- _Source records_
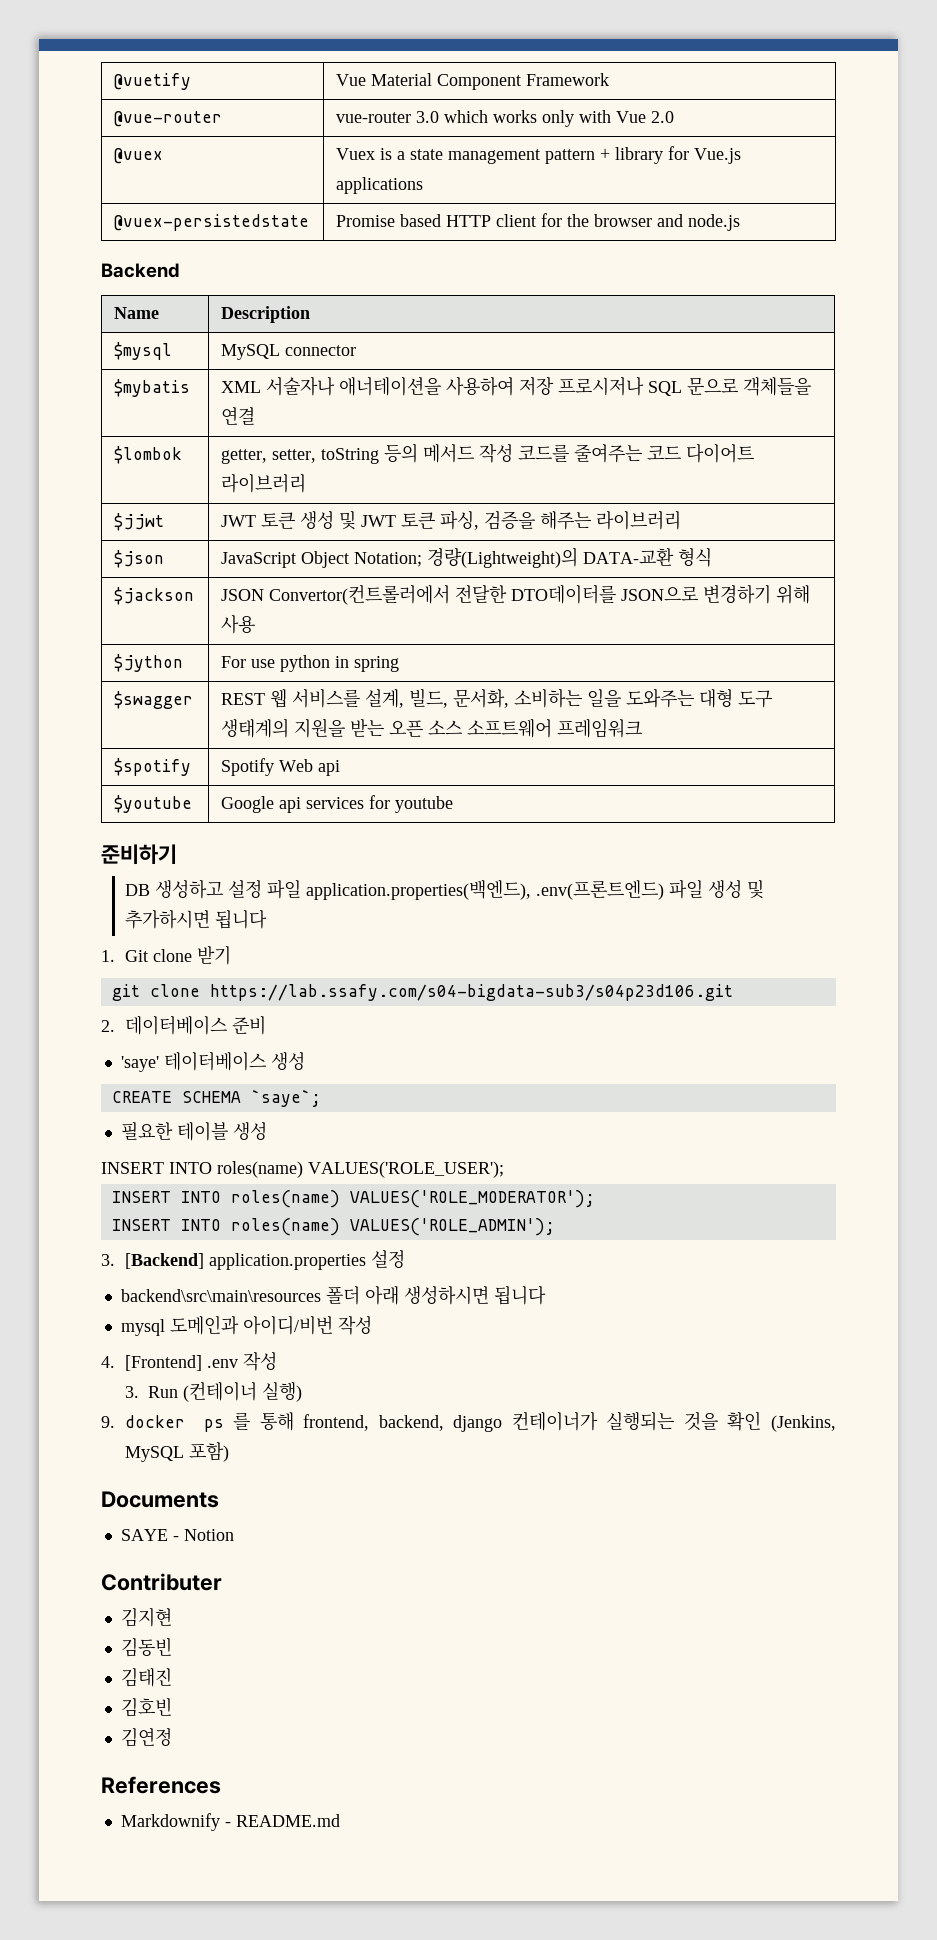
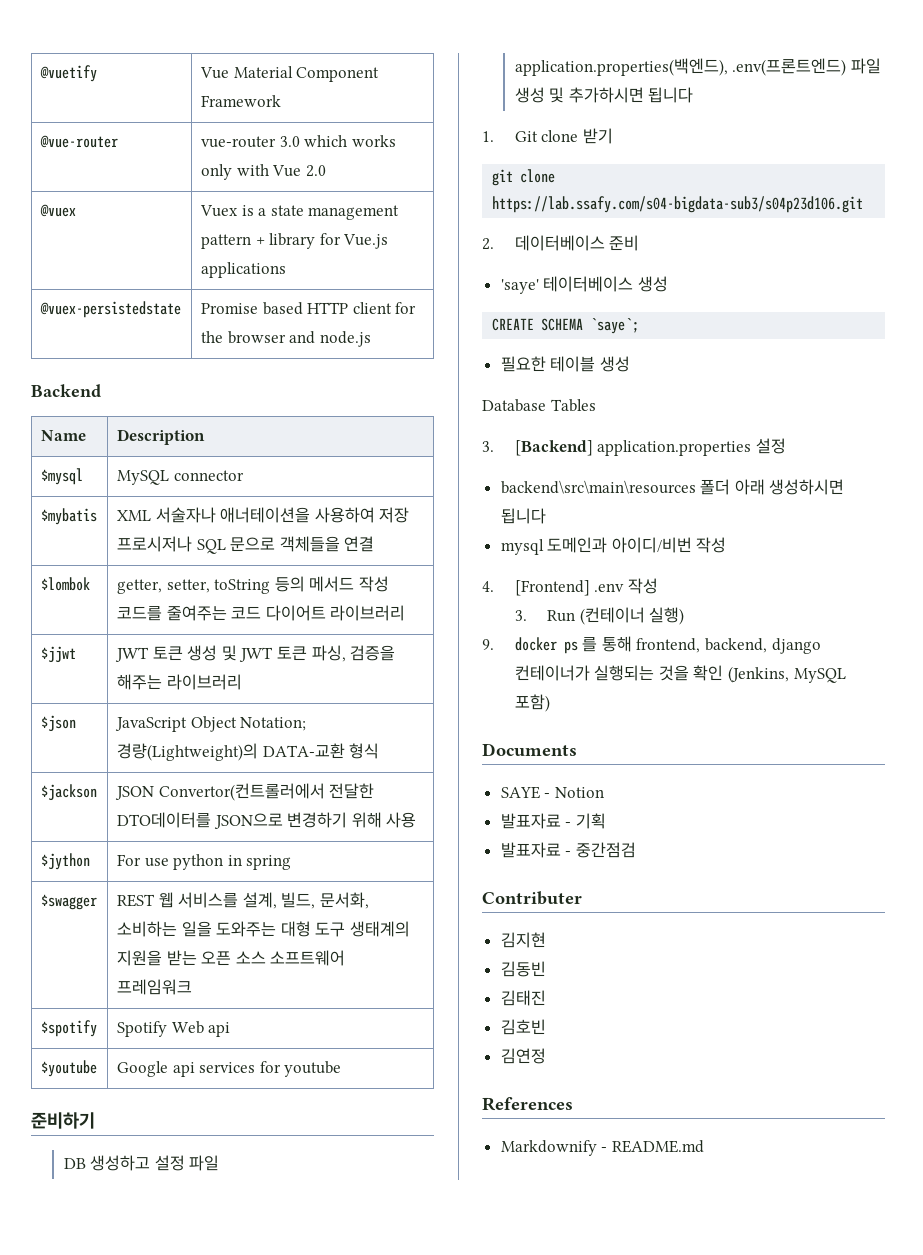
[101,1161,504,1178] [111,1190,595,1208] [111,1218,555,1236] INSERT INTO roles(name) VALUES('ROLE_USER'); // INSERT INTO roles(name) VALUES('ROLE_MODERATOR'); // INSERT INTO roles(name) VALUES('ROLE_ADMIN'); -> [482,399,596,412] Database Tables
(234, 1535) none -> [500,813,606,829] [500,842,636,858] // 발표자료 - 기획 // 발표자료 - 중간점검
---
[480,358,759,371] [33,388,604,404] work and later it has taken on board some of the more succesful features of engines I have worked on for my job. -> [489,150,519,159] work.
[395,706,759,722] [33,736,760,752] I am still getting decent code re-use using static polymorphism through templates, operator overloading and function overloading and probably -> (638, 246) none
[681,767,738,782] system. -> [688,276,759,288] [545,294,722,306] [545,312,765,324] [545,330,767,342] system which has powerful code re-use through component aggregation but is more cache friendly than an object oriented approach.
==
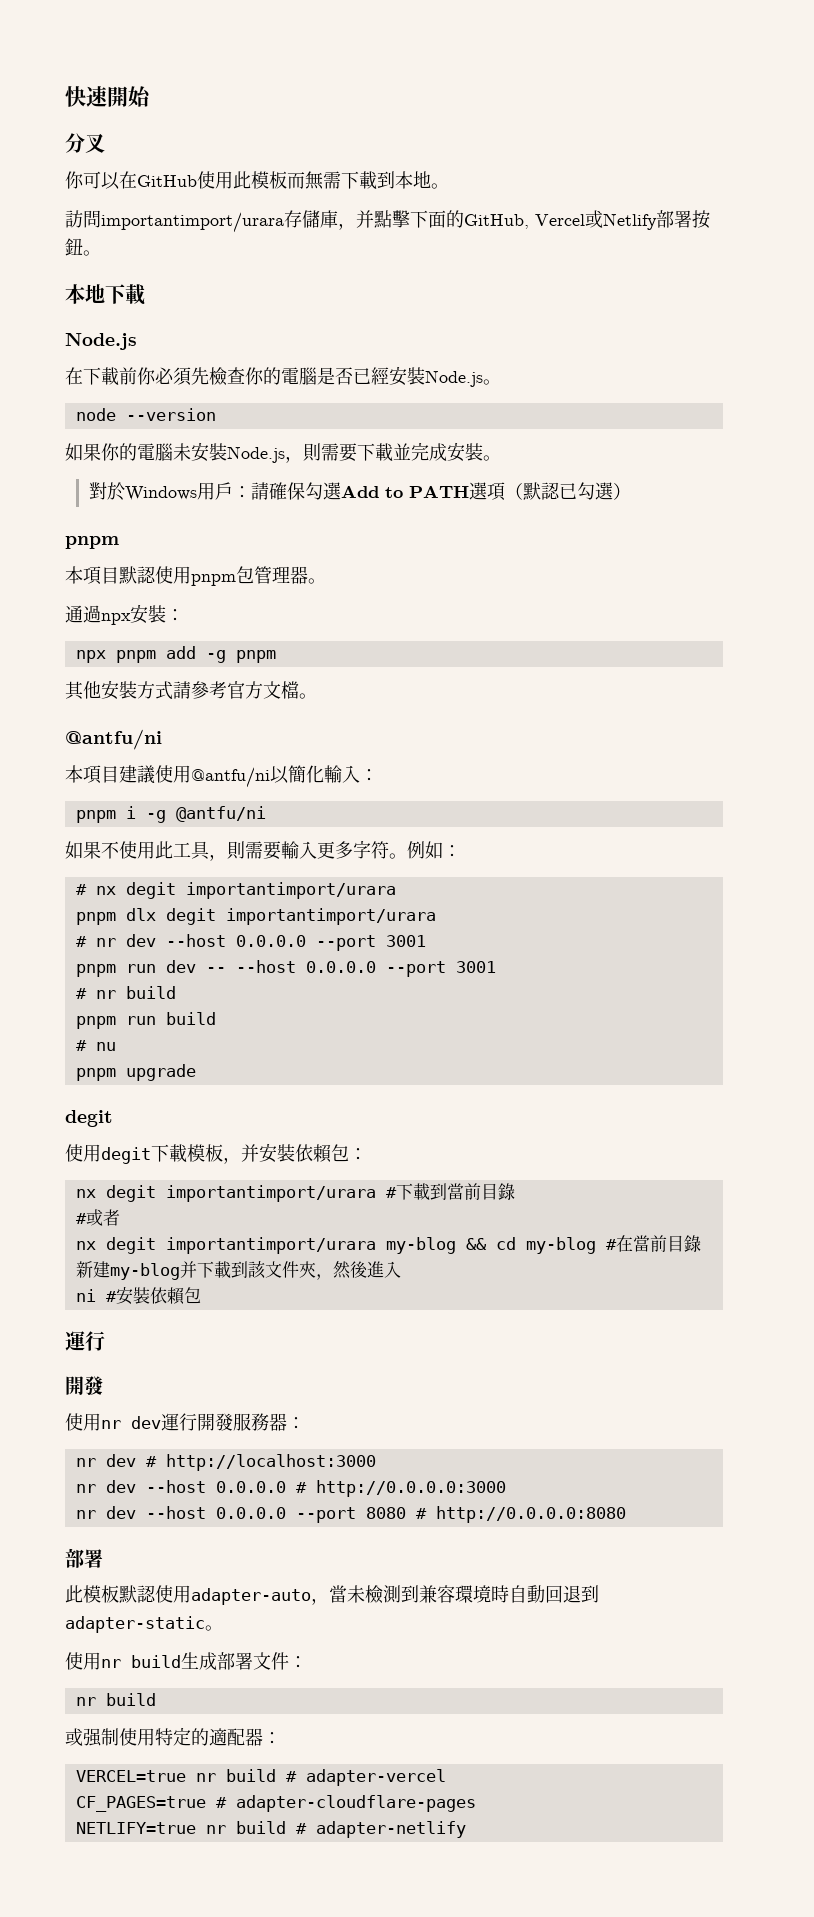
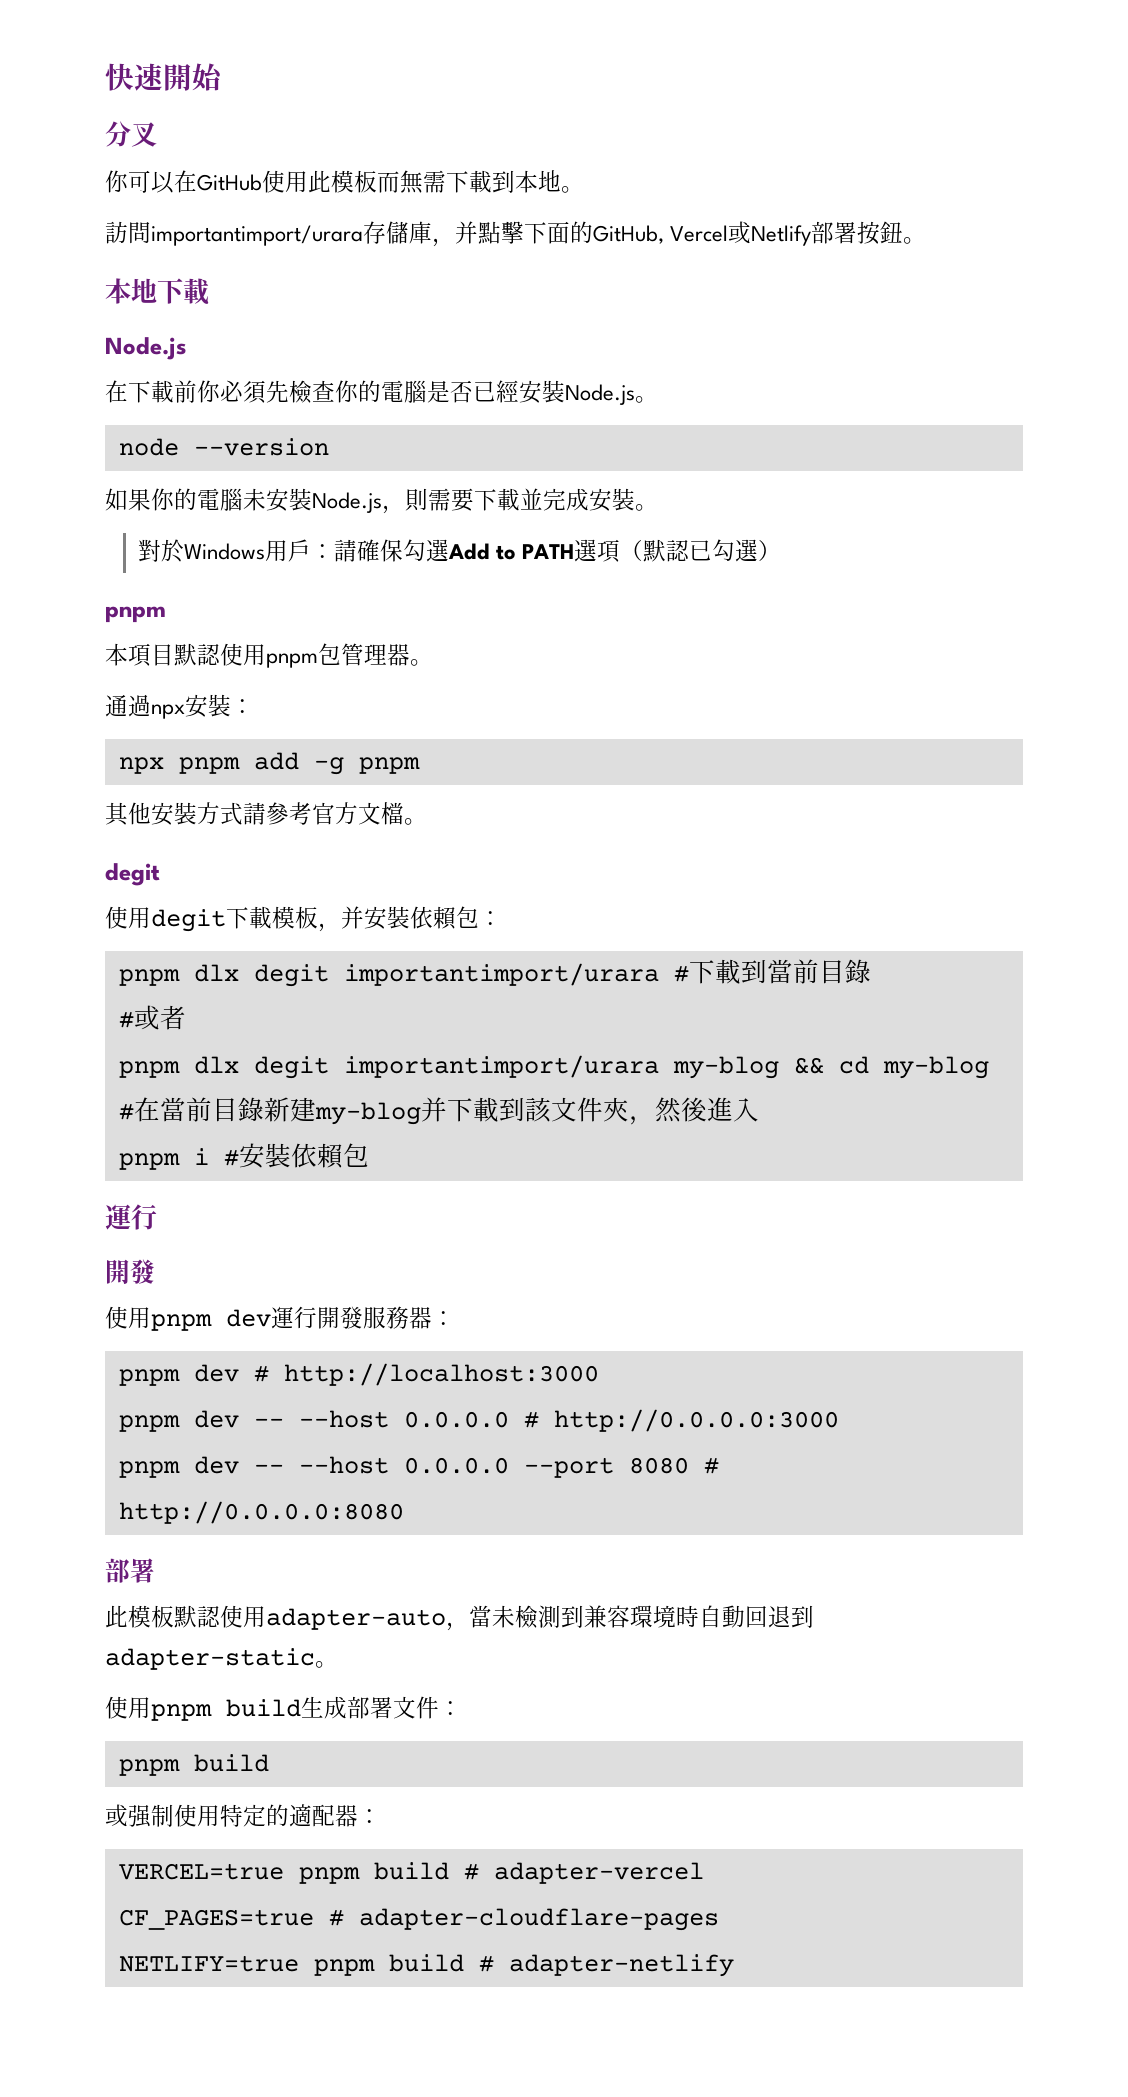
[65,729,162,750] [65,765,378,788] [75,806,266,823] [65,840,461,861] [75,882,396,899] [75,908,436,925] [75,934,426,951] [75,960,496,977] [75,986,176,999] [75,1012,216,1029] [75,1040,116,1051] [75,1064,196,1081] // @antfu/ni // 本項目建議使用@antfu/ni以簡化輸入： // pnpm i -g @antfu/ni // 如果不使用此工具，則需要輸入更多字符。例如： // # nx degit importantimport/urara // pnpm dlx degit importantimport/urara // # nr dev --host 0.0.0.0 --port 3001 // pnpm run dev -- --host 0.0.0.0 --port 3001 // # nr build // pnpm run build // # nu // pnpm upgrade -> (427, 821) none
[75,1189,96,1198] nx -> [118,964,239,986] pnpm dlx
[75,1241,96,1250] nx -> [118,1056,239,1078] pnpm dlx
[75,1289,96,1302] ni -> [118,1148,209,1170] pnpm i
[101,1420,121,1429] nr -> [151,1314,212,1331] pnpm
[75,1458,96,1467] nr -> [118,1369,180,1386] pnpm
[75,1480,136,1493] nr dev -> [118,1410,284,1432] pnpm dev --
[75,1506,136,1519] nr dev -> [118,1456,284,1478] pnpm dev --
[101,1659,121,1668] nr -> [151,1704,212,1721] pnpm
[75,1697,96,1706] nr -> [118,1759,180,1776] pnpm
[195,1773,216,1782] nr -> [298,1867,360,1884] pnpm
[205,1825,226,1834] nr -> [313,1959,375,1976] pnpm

- _What is expected_
Could you report all lines of the listing that hold "pnpm"?

- _Response to the task_
[65,729,162,750] [65,765,378,788] [75,806,266,823] [65,840,461,861] [75,882,396,899] [75,908,436,925] [75,934,426,951] [75,960,496,977] [75,986,176,999] [75,1012,216,1029] [75,1040,116,1051] [75,1064,196,1081] // @antfu/ni // 本項目建議使用@antfu/ni以簡化輸入： // pnpm i -g @antfu/ni // 如果不使用此工具，則需要輸入更多字符。例如： // # nx degit importantimport/urara // pnpm dlx degit importantimport/urara // # nr dev --host 0.0.0.0 --port 3001 // pnpm run dev -- --host 0.0.0.0 --port 3001 // # nr build // pnpm run build // # nu // pnpm upgrade -> (427, 821) none
[75,1189,96,1198] nx -> [118,964,239,986] pnpm dlx
[75,1241,96,1250] nx -> [118,1056,239,1078] pnpm dlx
[75,1289,96,1302] ni -> [118,1148,209,1170] pnpm i
[101,1420,121,1429] nr -> [151,1314,212,1331] pnpm
[75,1458,96,1467] nr -> [118,1369,180,1386] pnpm
[75,1480,136,1493] nr dev -> [118,1410,284,1432] pnpm dev --
[75,1506,136,1519] nr dev -> [118,1456,284,1478] pnpm dev --
[101,1659,121,1668] nr -> [151,1704,212,1721] pnpm
[75,1697,96,1706] nr -> [118,1759,180,1776] pnpm
[195,1773,216,1782] nr -> [298,1867,360,1884] pnpm
[205,1825,226,1834] nr -> [313,1959,375,1976] pnpm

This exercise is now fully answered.